The modeling industry has two very different faces. One side are supermodels, like Gigi and Bella Hadid, glamorously modeling, making millions of dollars, and traveling the world. The other are the unknown models working job to job, facing exploitation and manipulation by their agencies and clients, and trying to make their name in the industry. The mistreatment of models is as old as the industry itself. Skinny, cis, and white models experience this brutal reality. Working as a model is only worse for people of color [POC], LGBTQA+, and immigrants because of the lack of transparency or regulation and rampant misconduct.
The current push for diversity and inclusion has caused a much higher demand for POC, and LGBTQA+ models with different body types. In recent months, a few new players in the game are building their reputations on accountability and proper treatment of the models and creatives they represent. Several small agencies and one superpower are disrupting the model representation world: New Pandemics, Zandwagon, Community New York, We Speak Models, and film and television power player Creative Artists Agency (CAA). The way modeling deals traditionally work is that a model signs to an agency, such as Next Models, Ford Models, IMG Models, or Wilhelmina Models. The agency provides its models with certain services such as housing, transportation, portfolio shoots, and more. In most cases, anything an agency provides for a model they have to pay back to the agency, often at a high-interest rate. The interest rate means the longer they take to pay it back, the more they owe to the agency.

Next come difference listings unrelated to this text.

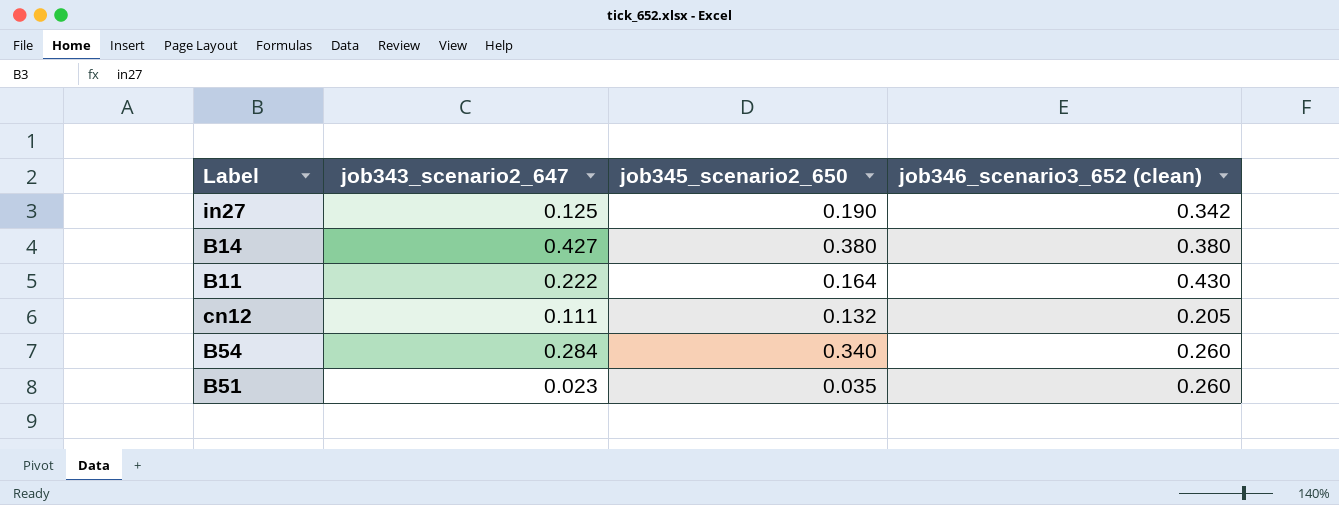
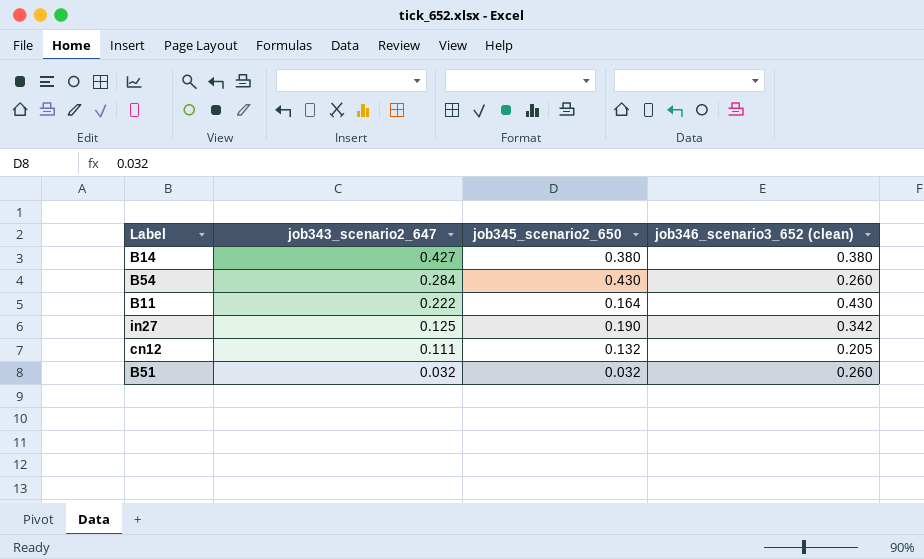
row order: none -> job343_scenario2_647 descending
B54 | job345_scenario2_650: 0.340 -> 0.430
B51 | job343_scenario2_647: 0.023 -> 0.032
B51 | job345_scenario2_650: 0.035 -> 0.032

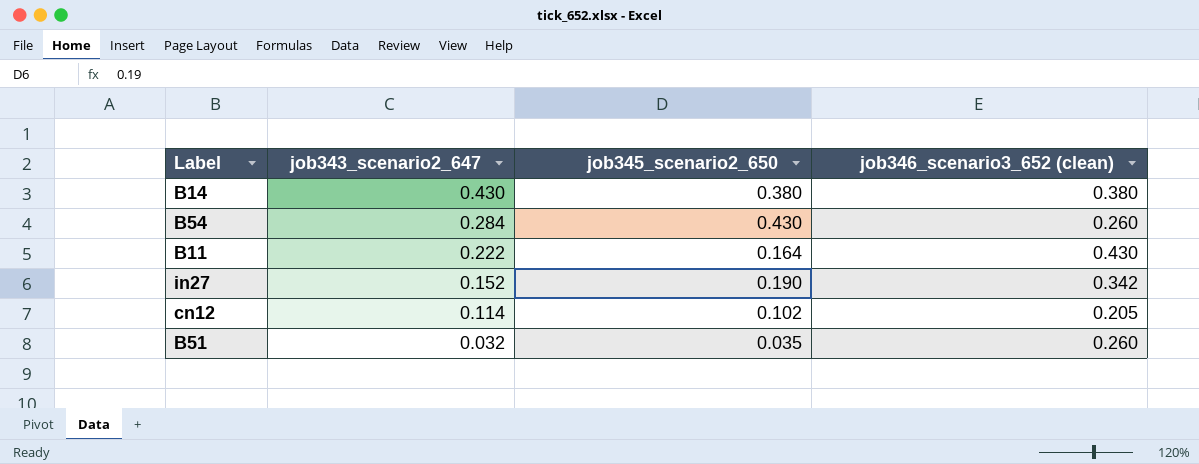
B14 | job343_scenario2_647: 0.427 -> 0.430
in27 | job343_scenario2_647: 0.125 -> 0.152
cn12 | job343_scenario2_647: 0.111 -> 0.114
cn12 | job345_scenario2_650: 0.132 -> 0.102
B51 | job345_scenario2_650: 0.032 -> 0.035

Although models sign contracts to agencies, they are not considered employees of those agencies and instead are independent contractors who the agency aids in booking jobs. The agencies do not keep models on their payroll. They do control the money that the models earn on a job and how their money models earn is distributed. Bad payment practices reach far beyond the agencies. The agencies are responsible for billing the client right after the model completes their job. Payment for jobs by agencies to their models is notoriously sketchy because clients are not required to pay upfront before shoots and can legally take up to 90 days to settle up. Most agencies take at least a 20% fee out of any money their models make and charge clients a “booking fee,” so for a $1000 job, they would charge $1200 but only pay the model $800. Worst of all, if a client does not pay the agency for work a model did, the agency does not owe the model the money they earned. The common practice in the industry is that the model only gets paid if the agency gets paid.

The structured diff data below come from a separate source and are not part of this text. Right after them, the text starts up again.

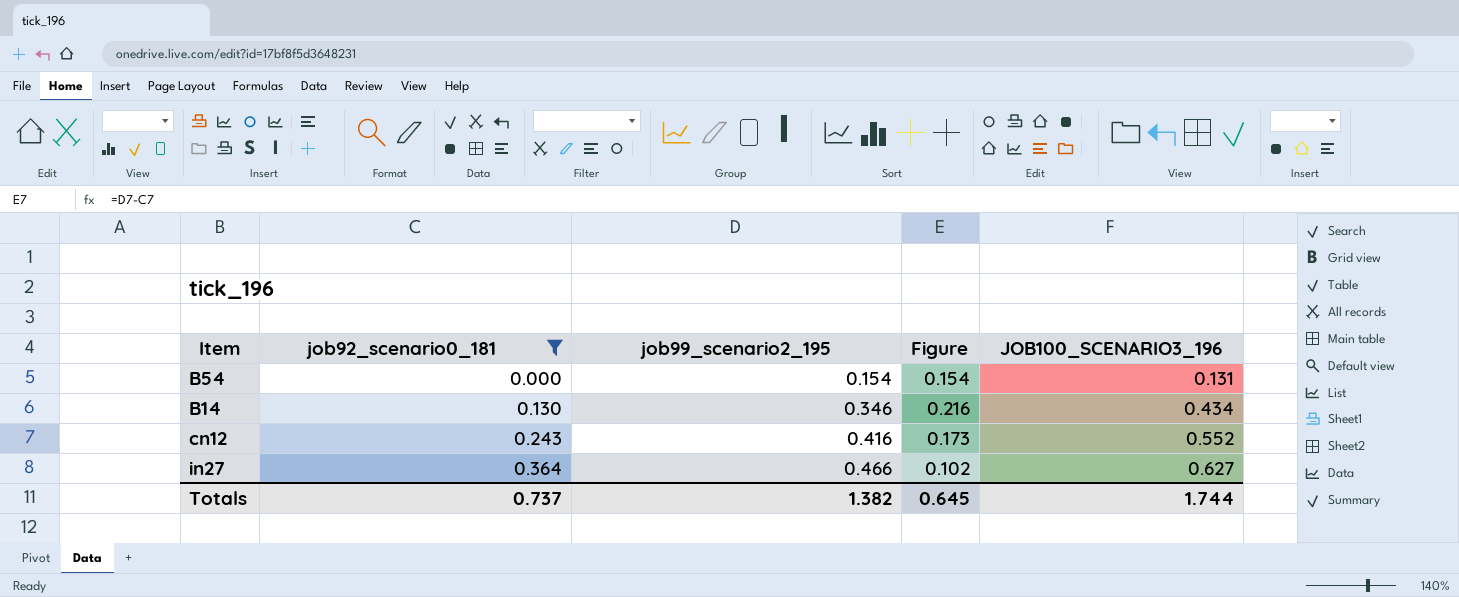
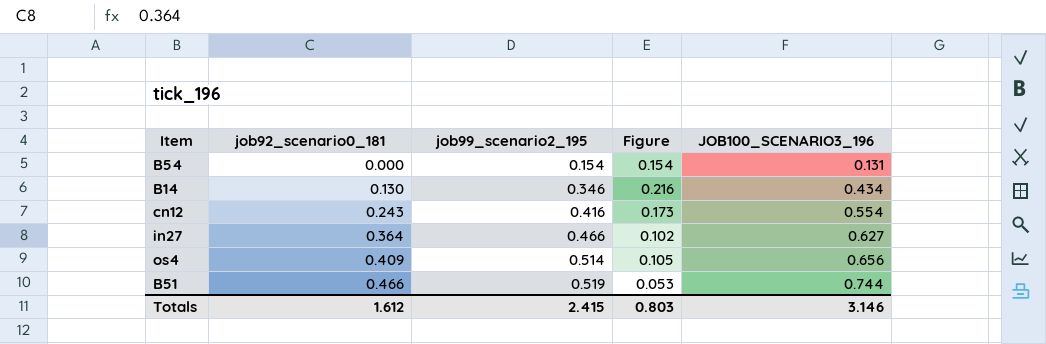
filter: job92_scenario0_181 <= 0.364 -> none
cn12 | JOB100_SCENARIO3_196: 0.552 -> 0.554
Totals | job92_scenario0_181: 0.737 -> 1.612
Totals | job99_scenario2_195: 1.382 -> 2.415
Totals | Figure: 0.645 -> 0.803
Totals | JOB100_SCENARIO3_196: 1.744 -> 3.146

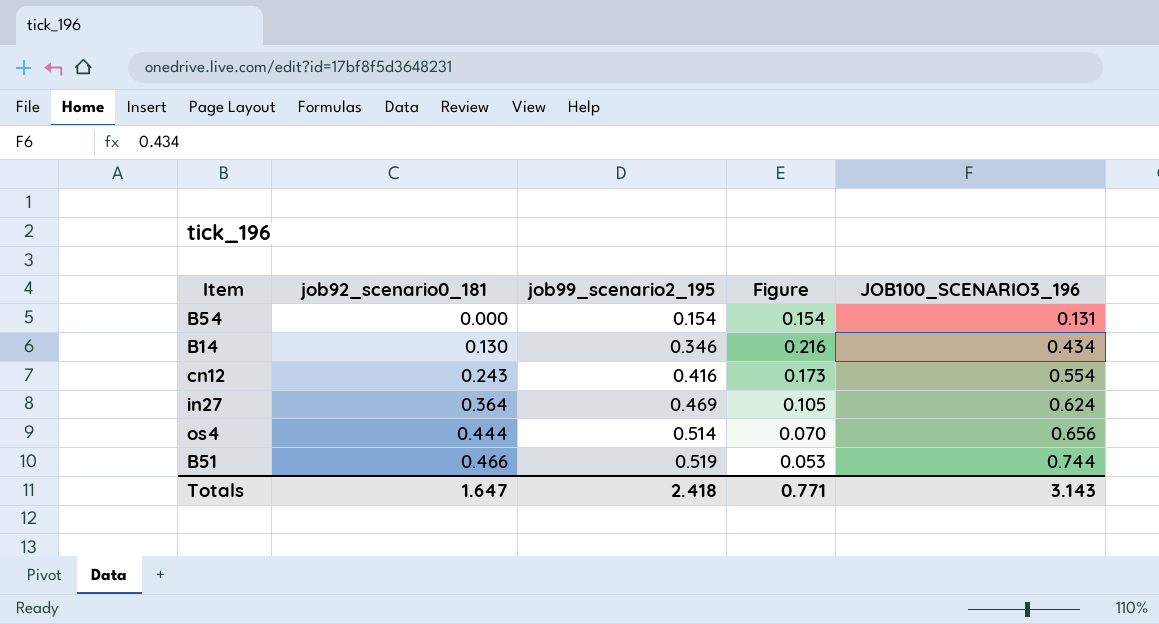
in27 | job99_scenario2_195: 0.466 -> 0.469
in27 | Figure: 0.102 -> 0.105
in27 | JOB100_SCENARIO3_196: 0.627 -> 0.624
os4 | job92_scenario0_181: 0.409 -> 0.444
os4 | Figure: 0.105 -> 0.070
Totals | job92_scenario0_181: 1.612 -> 1.647
Totals | job99_scenario2_195: 2.415 -> 2.418
Totals | Figure: 0.803 -> 0.771
Totals | JOB100_SCENARIO3_196: 3.146 -> 3.143

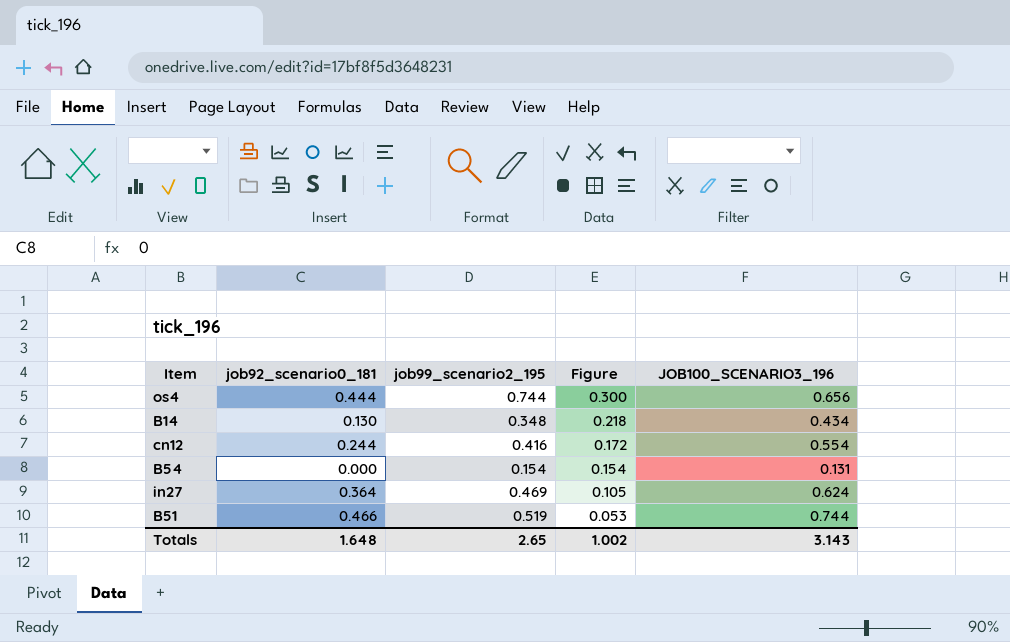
row order: job92_scenario0_181 ascending -> Figure descending
os4 | job99_scenario2_195: 0.514 -> 0.744
os4 | Figure: 0.070 -> 0.300
B14 | job99_scenario2_195: 0.346 -> 0.348
B14 | Figure: 0.216 -> 0.218
cn12 | job92_scenario0_181: 0.243 -> 0.244
cn12 | Figure: 0.173 -> 0.172
Totals | job92_scenario0_181: 1.647 -> 1.648
Totals | job99_scenario2_195: 2.418 -> 2.65
Totals | Figure: 0.771 -> 1.002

The film and television management world contrasts the modeling world in many ways. The modeling industry as a whole is riddled with misconduct, manipulation, and poor treatment of models by their agencies and brands. Many modeling agencies use contracts that include fees and costs they can pull out of the model paychecks and use debt, housing, and visas to keep their models dependent.

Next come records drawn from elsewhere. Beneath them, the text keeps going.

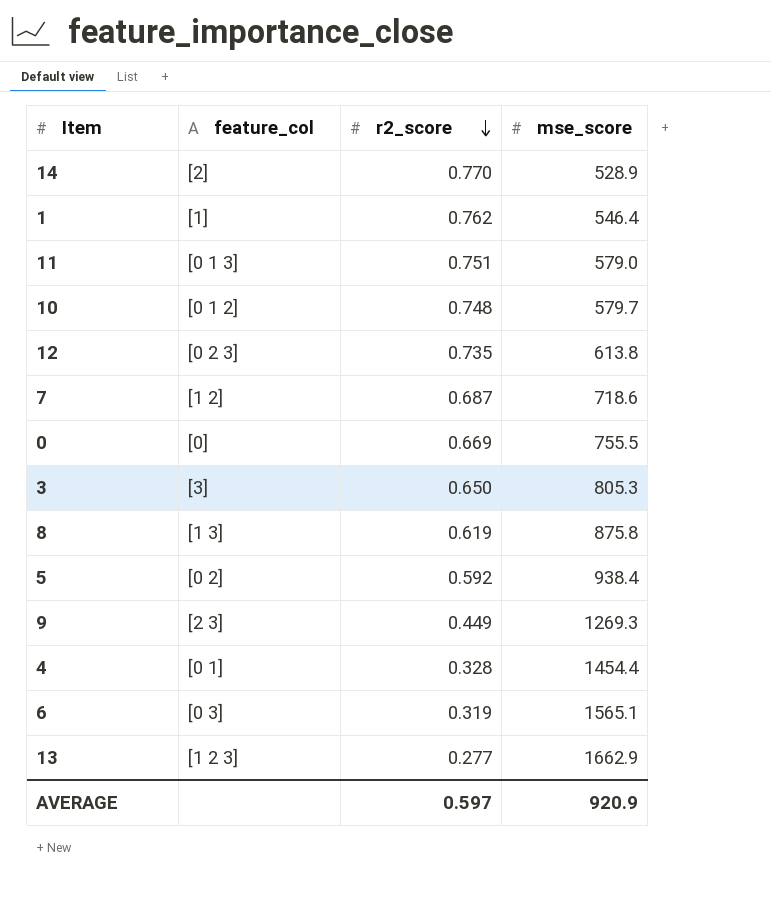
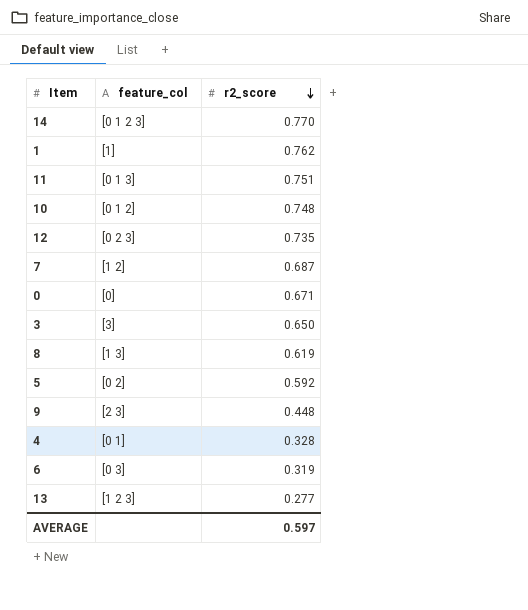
column mse_score | position: 4 -> none
14 | feature_col: [2] -> [0 1 2 3]
0 | r2_score: 0.669 -> 0.671
9 | r2_score: 0.449 -> 0.448

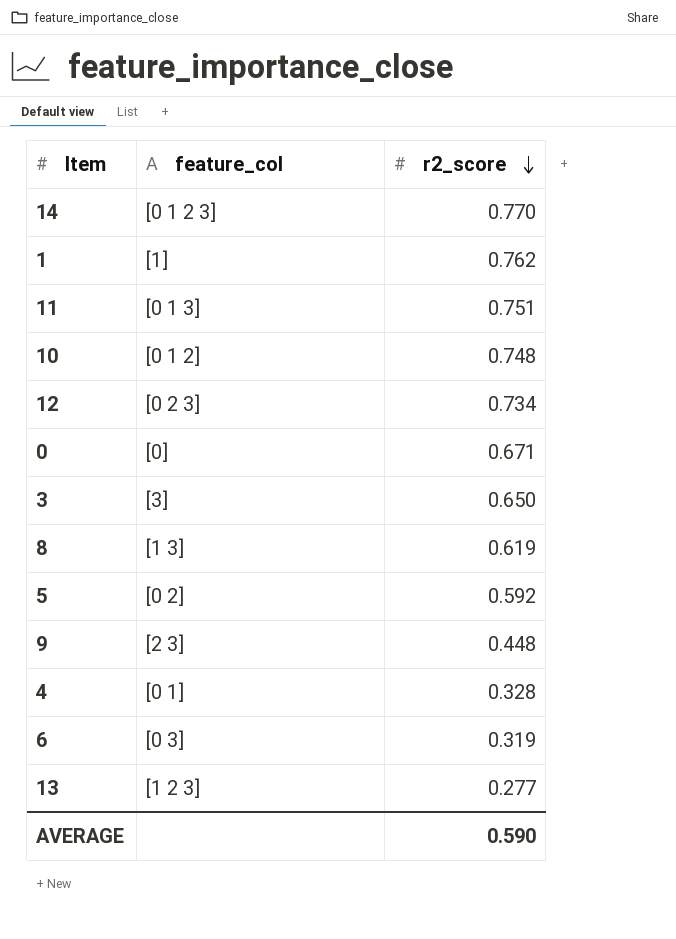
row 7: [1 2] | 0.687 -> none
12 | r2_score: 0.735 -> 0.734
AVERAGE | r2_score: 0.597 -> 0.590

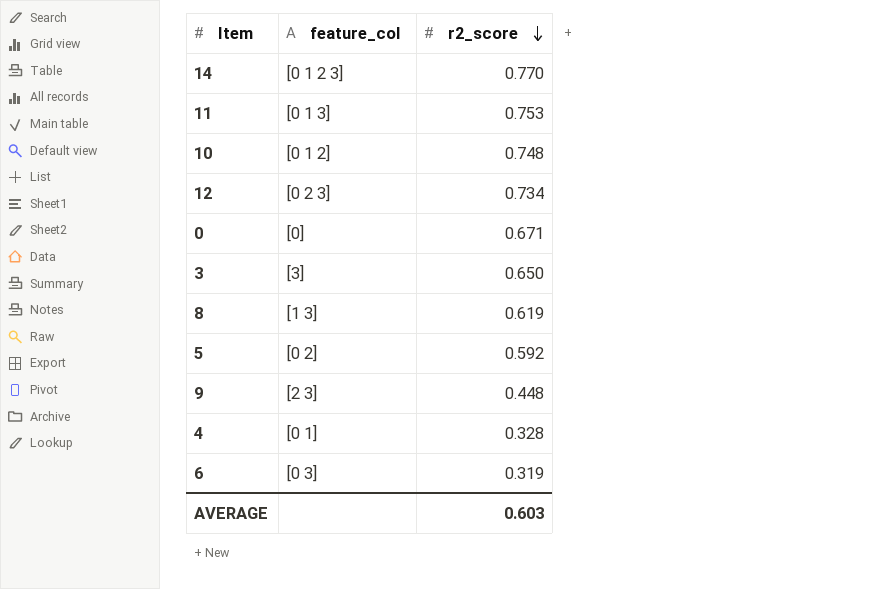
row 1: [1] | 0.762 -> none
row 13: [1 2 3] | 0.277 -> none
11 | r2_score: 0.751 -> 0.753
AVERAGE | r2_score: 0.590 -> 0.603

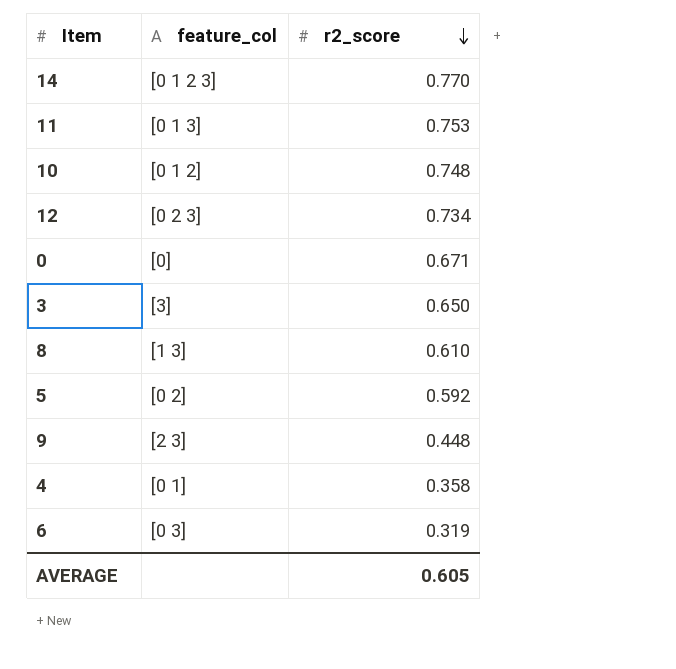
8 | r2_score: 0.619 -> 0.610
4 | r2_score: 0.328 -> 0.358
AVERAGE | r2_score: 0.603 -> 0.605

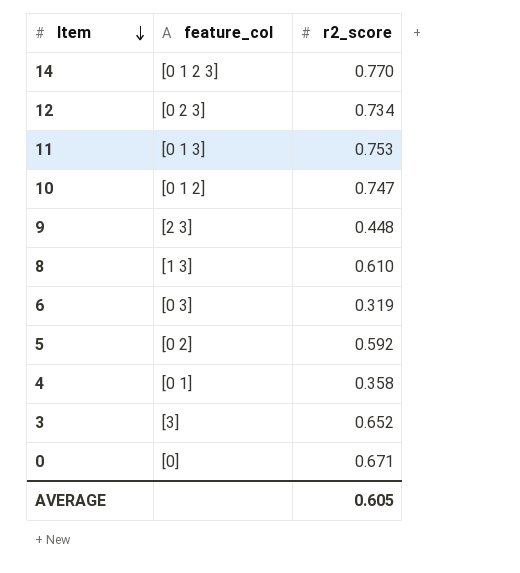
row order: r2_score descending -> Item descending
10 | r2_score: 0.748 -> 0.747
3 | r2_score: 0.650 -> 0.652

Agencies in other media such as film, only make money if their clients make money. In film, the percentage is around 10% because of unions. Although, none of these industries are flawless especially considering scandals in the film and tv world with predators like Harvey Weinstein and Matt Lauer. Creative Artists Agency (CAA) has a long history of representing talents across film, tv, music, and more. In August of 2020, CAA announced their partnership with KCD Worldwide, a fashion services agency, which signaled CAA’s entrance into fashion model management for the first time in the agency’s history. CAA has a strong legacy of representing high-profile individuals and building their careers. They have also stated that they only take a 10% fee out of their models’ earnings, half of the general standard of 20%. Despite their claims for better treatment of models, CAA is not blemish-free when it comes to allegations of abuse and sexual misconduct. Multiple former CAA agents have faced lawsuits.
Additionally, CAA has previously represented multiple people accused of misconduct, including Shia LaBeouf, Chris D’Elia, and Marilyn Mason; all of whom are no longer represented by CAA. On the opposite end of the spectrum are the smaller boutique agencies mentioned earlier, New Pandemics, Zandwagon, and Community New York. New Pandemics is “a casting and management agency dedicated to increasing LBGTQ+ visibility.”
Zandwagon is “a talent management company that could guide everyday life individuals who are breaking beauty standards daily” according to their website. Community New York is run by Butterfly Cayley, Moe Lamstein, and Richie Keoall, three first-generation immigrants from Laos, and “is founded on inclusivity and progressive values by changing not only the style but the very structure of management.” Cayley, Lamstein, and Keoall have impressive experience at agencies including DNA and Elite Model Management. Community New York now represents stars such as Hunter Schafer, who is well known for her work on the hit HBO show “Euphoria” and is now a brand ambassador for Shiseido.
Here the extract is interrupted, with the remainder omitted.